Today’s story is part drug war, part police indifference and callousness, part police cover-up. It comes by way of a lawsuit filed by the family of Michael Saffioti.

Saffioti failed to make a court date on a misdemeanor charge for pot possession. In July of last year, he surrendered himself to Snohomish County, Washington authorities, who promptly jailed him. (The streets of Snohomish County were a little safer that day.) When it came time for breakfast the following morning, Saffioti is seen on video having a conversation with a guard while holding his tray. Presumably, he was inquiring about any dairy products in the meal. Saffioti had a severe allergy. He’s then seen taking a few bites of some oatmeal. (You can watch the video here.)

The awfulness that followed is detailed by KIRO TV.

Within a few minutes, Saffioti was back at the guard desk, using his inhaler.

According to the legal claim, he asked to see a nurse.

Instead, he was sent to his cell.

Over the next half hour, the video shows other inmates looking in Saffioti’s cell as he jumped up and down.

The legal claim says he pressed his call button and was ignored.

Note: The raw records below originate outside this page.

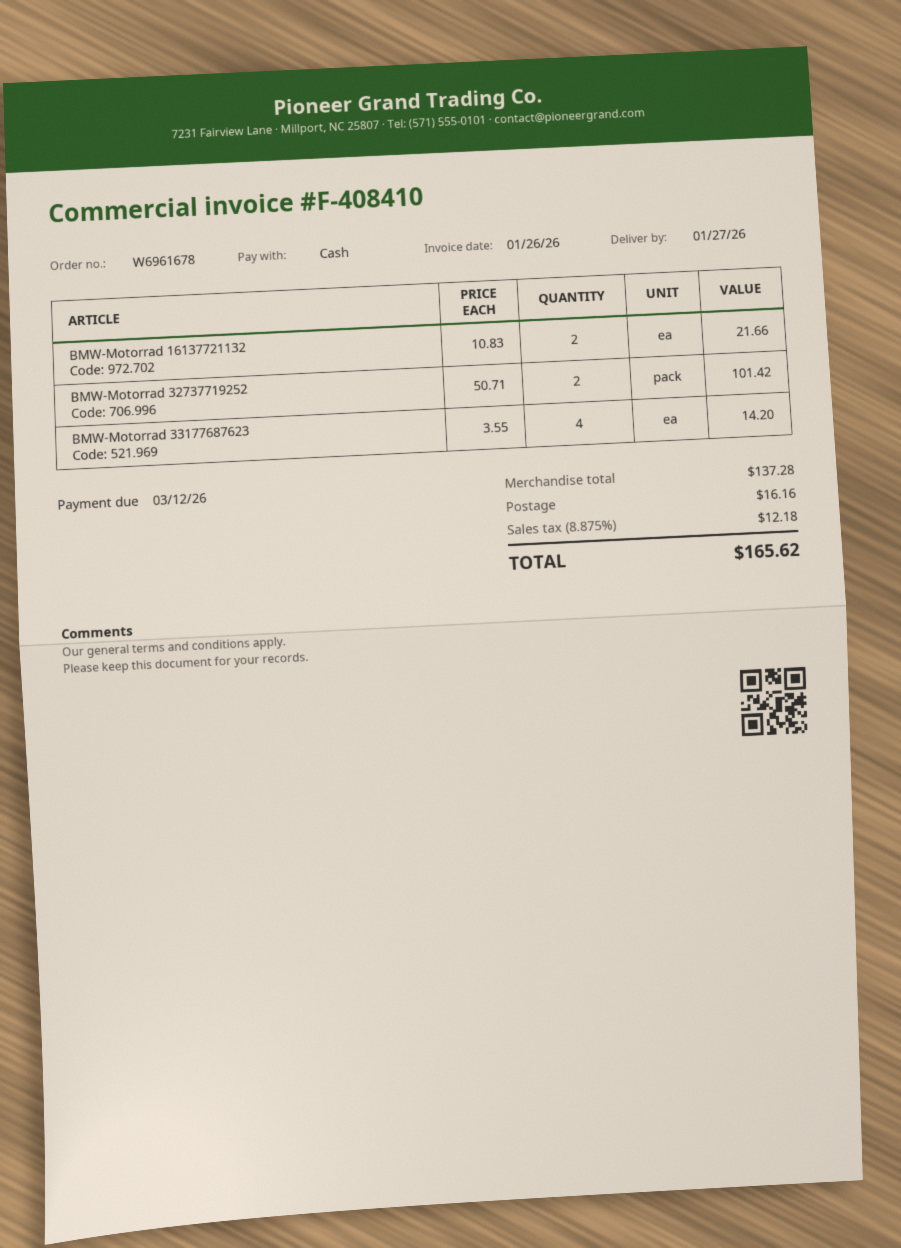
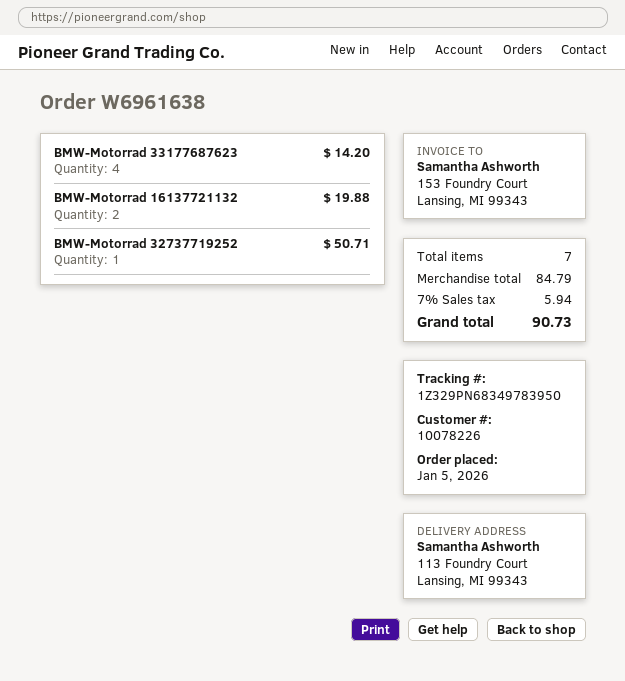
order number: W6961678 -> W6961638
BMW-Motorrad 16137721132: 2 for 21.66 -> 2 for 19.88
BMW-Motorrad 32737719252: 2 for 101.42 -> 1 for 50.71
subtotal: 137.28 -> 84.79
shipping: 16.16 -> none
tax: 8.875% = 12.18 -> 7% = 5.94
total: 165.62 -> 90.73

It also alleges that the guards told him h was “faking.”

About 35 minutes after he ate, a guard found Saffioti unconscious in his cell. The guard called for help and Saffioti was dragged out.

Nurses arrived and performed CPR. Everett firefighters took over and rushed Saffioti to the hospital where he was pronounced dead a half hour later.

Then the coverup began. County officials stonewalled Saffioti’s mother’s attempts to obtain video of the events leading to her son’s death, first by denying its existence. After Saffioti’s family discovered the police had lied about that, they turned over only non-incriminating portions of the video. The family was eventually able to force them to hand over the entire thing. So far, attorneys for the family have also been barred from interviewing jail staff or responding medical personnel.